Seldon
Seldon is an open-source platform used to deploy, scale, and monitor machine learning (ML) models in Kubernetes environments. It is integrated into Fusion to enable model-serving capabilities for inference workflows. For more information, see Seldon Core documentation for more details.
Seldon models and endpoints
Fusion Seldon models are trained on different lengths of text such as short and long sentences or phrases, as well as varied collections for B2B, B2C, and knowledge management entities.
Models are exposed via a unique endpoint, and are used in a pipeline stage or external application. Endpoints can be secured using Istio or other methods through the Fusion gateway.
Supported models include general purpose sentiment prediction, biomedical text collections, and large corpuses in a multiple languages. Based on the model, Seldon supports input formats such as ndarray
, tensor
, and json
. Outputs are in a structured JSON format, typically wrapped in metadata, which supports monitoring and logging functions.

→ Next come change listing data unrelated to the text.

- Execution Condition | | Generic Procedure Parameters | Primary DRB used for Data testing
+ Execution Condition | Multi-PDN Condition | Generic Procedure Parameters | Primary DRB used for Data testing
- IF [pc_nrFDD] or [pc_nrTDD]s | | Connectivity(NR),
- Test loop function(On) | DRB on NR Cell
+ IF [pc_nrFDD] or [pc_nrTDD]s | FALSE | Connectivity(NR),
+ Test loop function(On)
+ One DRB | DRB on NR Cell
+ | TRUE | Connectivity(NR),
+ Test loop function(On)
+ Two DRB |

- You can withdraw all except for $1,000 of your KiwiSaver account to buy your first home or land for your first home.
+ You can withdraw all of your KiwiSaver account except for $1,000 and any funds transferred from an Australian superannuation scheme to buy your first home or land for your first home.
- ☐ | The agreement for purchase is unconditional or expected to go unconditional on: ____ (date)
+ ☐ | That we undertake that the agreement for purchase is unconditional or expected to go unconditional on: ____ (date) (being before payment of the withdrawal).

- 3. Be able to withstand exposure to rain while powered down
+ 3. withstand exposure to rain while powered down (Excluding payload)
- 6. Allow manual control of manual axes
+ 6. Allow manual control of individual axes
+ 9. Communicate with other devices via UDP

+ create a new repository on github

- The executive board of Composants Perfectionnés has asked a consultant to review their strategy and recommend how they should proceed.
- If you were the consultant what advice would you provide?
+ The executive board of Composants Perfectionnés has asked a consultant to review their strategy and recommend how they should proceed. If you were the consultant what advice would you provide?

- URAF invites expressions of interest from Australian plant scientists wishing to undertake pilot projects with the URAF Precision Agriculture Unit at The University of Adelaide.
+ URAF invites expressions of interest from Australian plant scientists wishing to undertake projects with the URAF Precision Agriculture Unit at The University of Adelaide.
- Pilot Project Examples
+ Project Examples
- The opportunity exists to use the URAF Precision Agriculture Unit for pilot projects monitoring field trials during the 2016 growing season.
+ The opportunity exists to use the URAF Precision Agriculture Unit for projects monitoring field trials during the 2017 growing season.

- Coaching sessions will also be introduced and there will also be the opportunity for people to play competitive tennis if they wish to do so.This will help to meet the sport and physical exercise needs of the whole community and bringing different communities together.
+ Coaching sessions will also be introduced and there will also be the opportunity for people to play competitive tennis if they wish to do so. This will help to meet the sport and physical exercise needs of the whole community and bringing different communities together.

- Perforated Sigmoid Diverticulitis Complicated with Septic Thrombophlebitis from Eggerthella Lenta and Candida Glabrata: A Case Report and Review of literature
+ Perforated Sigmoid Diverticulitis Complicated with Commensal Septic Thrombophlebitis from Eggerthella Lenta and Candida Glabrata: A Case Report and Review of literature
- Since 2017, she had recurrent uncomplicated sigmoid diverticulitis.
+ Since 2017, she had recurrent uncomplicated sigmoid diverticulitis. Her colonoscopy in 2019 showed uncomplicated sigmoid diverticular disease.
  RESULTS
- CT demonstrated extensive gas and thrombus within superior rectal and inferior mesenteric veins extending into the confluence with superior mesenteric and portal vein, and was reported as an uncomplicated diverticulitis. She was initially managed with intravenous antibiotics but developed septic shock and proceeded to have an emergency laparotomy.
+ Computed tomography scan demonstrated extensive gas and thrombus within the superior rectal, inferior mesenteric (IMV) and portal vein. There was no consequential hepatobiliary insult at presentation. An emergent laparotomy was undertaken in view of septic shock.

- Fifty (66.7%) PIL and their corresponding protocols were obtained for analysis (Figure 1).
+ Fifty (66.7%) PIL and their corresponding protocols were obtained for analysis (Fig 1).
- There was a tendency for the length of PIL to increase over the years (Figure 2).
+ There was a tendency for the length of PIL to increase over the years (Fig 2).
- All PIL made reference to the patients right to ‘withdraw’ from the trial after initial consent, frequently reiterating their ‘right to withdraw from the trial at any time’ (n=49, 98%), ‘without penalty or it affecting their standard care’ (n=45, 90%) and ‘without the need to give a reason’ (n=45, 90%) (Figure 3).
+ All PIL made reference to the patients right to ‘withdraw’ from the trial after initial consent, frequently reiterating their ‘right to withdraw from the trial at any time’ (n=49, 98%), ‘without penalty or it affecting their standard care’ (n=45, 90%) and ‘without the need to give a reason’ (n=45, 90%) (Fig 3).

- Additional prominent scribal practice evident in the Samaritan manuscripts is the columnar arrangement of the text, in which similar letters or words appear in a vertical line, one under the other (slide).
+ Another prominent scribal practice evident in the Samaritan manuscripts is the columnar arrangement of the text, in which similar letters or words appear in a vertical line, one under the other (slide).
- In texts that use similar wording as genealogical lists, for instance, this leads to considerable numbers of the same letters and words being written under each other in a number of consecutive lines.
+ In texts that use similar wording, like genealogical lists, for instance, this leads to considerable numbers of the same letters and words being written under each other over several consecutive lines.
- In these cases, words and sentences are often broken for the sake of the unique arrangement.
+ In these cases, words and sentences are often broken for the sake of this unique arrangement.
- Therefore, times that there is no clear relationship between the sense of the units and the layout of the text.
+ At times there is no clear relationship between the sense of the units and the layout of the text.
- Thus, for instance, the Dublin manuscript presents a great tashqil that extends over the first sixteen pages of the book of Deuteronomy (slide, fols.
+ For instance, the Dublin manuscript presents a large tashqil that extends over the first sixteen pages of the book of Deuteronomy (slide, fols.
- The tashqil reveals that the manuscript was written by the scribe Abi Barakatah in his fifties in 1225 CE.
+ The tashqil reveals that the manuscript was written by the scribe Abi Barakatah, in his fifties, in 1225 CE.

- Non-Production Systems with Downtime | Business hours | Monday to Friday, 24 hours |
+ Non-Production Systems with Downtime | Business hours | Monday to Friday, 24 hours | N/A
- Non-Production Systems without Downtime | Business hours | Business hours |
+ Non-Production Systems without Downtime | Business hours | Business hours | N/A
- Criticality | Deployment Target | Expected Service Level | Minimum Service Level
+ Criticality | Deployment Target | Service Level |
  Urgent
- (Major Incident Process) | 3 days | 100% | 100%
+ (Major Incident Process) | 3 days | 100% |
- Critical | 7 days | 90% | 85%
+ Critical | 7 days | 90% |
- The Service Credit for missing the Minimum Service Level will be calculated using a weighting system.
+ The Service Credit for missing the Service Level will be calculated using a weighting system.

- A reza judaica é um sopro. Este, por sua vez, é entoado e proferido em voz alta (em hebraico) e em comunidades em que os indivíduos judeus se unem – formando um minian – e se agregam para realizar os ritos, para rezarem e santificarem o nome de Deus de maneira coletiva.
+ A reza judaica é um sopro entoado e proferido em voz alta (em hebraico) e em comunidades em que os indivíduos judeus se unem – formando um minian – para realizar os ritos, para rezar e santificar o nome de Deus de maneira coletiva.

Seldon configuration and management
This section provides links to more detailed information to configure and manage Seldon deployments for Fusion users.
-
Create Seldon Core Model deployment in a Fusion cluster
-
Configure Ray/Seldon vector search in Neural Hybrid Search
-
Ray/Seldon Vectorize Query stage to generate a vector based on a query string
-
Ray/Seldon Vectorize Field stage to invoke a machine learning model that encodes a string field to a vector representation
Update a Seldon model deployment
Seldon does not support in-place updates to certain deployment properties, for example, protocol or runtime class. To apply significant updates:
-
Deploy a new version of the model using a different deployment name.
-
Execute test requests to validate the new endpoint.
-
Update the Fusion pipeline with the new endpoint information.
-
Delete the previous Seldon deployment when the migration is complete.